[Input data — start]

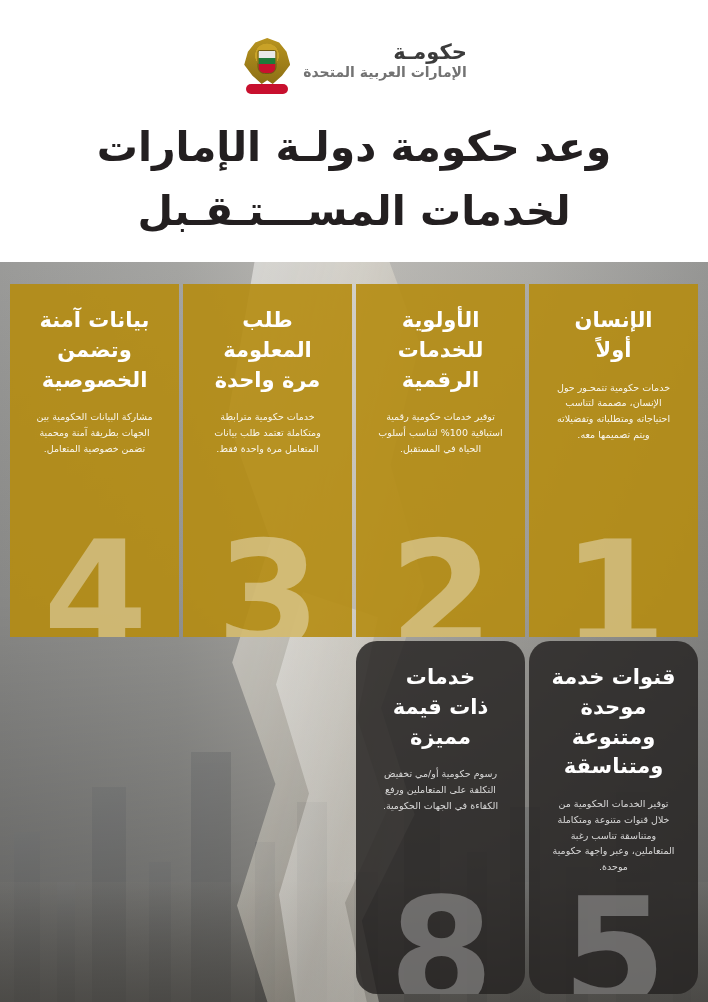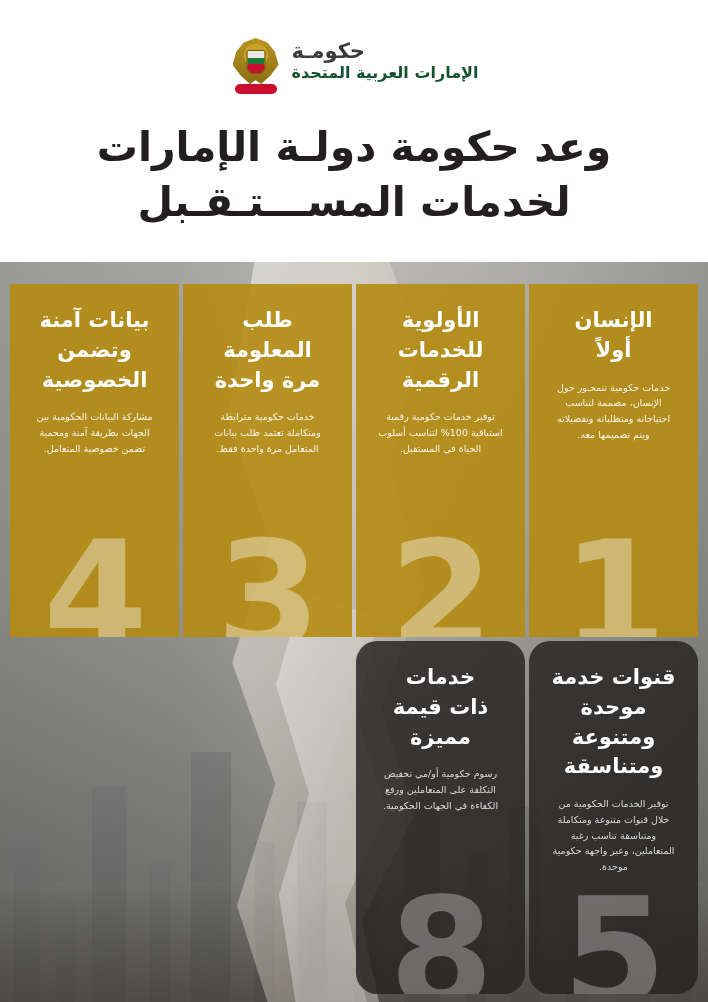--- a/index.html
+++ b/index.html
@@ -53,39 +53,39 @@
     border:1px solid #6d5a12;
   }
   .emblem .scroll {
     position:absolute;
     bottom:0; left:50%;
     transform:translateX(-50%);
     width:42px; height:10px;
     background:#c8102e;
     border-radius:5px;
   }
-  .logo-text { text-align:left; line-height:1.12; }
+  .logo-text { text-align:right; line-height:1.12; }
   .logo-text .l1 {
     font-size:21px; font-weight:bold; color:#3b3b3b; letter-spacing:1px;
   }
   .logo-text .l2 {
-    font-size:16px; font-weight:bold; color:#14532d;
+    font-size:14px; font-weight:bold; color:#737373;
   }
 
   .main-title {
     margin-top:24px;
     text-align:center;
     color:#231f20;
     font-weight:bold;
     font-size:41px;
     line-height:1.35;
     letter-spacing:0.5px;
     padding:0 40px;
   }
-  .main-title .line2 { display:block; }
+  .main-title .line2 { display:block;margin-top:9px; }
 
   
   .poster {
     position:relative;
     width:708px;
     height:740px;
     overflow:hidden;
     background:#8d8d8a;
   }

[Input data — finish]

What you should do
Check every line of the records, and copy the ones that hold the word "text".

Result of the task
-  .logo-text { text-align:left; line-height:1.12; }
+  .logo-text { text-align:right; line-height:1.12; }
   .logo-text .l1 {
   .logo-text .l2 {
     text-align:center;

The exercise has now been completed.